Task objective: Lines containing the word "watermark" are to be copied from the data below.

++++

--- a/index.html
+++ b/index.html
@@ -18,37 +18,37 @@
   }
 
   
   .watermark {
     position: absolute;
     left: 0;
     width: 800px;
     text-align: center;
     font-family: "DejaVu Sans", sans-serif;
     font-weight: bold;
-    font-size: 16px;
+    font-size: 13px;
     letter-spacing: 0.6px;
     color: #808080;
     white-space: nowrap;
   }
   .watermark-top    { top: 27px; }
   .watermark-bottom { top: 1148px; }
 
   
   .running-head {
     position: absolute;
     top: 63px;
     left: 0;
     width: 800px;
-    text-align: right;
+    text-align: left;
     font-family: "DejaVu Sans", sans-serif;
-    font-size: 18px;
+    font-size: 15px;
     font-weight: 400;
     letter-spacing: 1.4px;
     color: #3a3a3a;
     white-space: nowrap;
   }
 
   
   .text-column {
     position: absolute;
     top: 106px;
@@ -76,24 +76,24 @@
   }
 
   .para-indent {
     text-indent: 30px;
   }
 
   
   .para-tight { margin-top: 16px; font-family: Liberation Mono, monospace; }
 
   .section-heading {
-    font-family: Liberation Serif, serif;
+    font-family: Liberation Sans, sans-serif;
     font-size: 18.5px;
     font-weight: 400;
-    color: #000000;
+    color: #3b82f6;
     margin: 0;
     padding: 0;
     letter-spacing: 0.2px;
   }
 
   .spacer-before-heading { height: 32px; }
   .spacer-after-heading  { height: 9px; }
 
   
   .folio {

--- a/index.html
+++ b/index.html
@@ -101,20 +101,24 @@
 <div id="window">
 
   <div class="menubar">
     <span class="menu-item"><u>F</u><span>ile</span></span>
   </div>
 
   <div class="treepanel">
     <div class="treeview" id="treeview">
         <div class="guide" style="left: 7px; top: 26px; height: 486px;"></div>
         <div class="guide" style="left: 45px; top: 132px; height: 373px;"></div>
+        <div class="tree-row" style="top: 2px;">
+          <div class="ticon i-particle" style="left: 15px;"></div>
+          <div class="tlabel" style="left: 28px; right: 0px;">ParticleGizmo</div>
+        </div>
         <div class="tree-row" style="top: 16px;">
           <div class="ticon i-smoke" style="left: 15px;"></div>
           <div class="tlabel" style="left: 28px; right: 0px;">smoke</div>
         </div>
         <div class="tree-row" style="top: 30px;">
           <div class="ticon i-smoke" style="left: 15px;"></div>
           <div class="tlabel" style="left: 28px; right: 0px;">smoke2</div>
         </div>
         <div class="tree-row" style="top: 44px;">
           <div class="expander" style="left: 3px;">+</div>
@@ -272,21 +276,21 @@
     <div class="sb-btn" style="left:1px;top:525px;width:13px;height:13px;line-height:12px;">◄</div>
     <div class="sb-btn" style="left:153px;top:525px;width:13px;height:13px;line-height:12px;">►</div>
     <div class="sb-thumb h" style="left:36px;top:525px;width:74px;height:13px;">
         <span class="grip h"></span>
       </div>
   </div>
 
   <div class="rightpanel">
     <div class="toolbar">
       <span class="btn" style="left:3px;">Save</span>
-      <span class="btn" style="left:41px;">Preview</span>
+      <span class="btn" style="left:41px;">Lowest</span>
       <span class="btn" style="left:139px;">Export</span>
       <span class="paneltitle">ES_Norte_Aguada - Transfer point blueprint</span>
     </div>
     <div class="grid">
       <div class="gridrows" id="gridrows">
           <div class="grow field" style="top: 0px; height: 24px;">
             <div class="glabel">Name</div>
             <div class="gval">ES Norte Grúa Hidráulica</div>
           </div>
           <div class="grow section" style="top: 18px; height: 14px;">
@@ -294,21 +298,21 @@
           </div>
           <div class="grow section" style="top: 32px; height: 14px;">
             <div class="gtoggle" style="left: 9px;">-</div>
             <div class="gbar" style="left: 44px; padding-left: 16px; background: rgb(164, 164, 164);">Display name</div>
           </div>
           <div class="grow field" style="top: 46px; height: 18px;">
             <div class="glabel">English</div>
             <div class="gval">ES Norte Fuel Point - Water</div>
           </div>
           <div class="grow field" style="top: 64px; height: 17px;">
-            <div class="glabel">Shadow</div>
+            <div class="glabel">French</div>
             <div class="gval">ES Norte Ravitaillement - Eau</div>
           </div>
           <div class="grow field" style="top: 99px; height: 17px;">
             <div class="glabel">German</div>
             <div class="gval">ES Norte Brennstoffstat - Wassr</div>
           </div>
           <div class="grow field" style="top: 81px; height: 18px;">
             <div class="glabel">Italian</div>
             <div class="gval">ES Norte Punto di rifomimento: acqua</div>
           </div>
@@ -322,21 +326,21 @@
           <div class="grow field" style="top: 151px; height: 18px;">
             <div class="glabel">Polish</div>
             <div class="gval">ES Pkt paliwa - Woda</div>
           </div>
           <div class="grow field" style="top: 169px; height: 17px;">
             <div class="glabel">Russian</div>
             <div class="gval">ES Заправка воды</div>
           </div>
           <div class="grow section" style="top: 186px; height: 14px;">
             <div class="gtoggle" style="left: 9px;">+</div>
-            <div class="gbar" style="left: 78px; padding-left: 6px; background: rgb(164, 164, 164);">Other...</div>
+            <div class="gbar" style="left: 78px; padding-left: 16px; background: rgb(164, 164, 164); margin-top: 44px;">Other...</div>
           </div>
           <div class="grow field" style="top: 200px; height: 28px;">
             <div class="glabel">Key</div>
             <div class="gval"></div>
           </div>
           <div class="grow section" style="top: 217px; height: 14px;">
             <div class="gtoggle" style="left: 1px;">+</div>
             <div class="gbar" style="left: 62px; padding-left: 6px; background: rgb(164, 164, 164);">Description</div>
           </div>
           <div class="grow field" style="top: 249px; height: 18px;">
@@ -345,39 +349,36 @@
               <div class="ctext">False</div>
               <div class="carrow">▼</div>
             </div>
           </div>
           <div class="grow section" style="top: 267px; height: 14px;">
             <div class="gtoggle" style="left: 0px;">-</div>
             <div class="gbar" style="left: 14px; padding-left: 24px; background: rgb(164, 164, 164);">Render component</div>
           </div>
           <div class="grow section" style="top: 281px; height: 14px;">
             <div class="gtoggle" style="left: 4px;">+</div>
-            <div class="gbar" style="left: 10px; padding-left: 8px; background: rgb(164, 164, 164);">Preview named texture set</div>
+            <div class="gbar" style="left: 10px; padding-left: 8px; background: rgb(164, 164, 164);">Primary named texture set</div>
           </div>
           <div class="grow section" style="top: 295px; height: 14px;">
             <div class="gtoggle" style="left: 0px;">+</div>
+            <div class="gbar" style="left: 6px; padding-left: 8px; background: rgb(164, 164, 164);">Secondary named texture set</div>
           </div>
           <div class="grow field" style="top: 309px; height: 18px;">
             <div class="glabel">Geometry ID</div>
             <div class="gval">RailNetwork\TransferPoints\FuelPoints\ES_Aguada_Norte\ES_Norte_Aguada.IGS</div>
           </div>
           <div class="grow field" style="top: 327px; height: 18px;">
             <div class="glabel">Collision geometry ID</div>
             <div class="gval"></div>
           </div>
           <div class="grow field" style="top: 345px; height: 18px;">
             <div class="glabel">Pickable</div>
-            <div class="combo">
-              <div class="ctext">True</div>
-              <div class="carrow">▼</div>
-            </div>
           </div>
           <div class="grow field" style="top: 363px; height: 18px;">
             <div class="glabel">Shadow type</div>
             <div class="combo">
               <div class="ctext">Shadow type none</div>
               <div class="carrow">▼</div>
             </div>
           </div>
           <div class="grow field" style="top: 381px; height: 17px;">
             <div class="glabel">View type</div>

++++

Response:
   .watermark {
   .watermark-top    { top: 27px; }
   .watermark-bottom { top: 1148px; }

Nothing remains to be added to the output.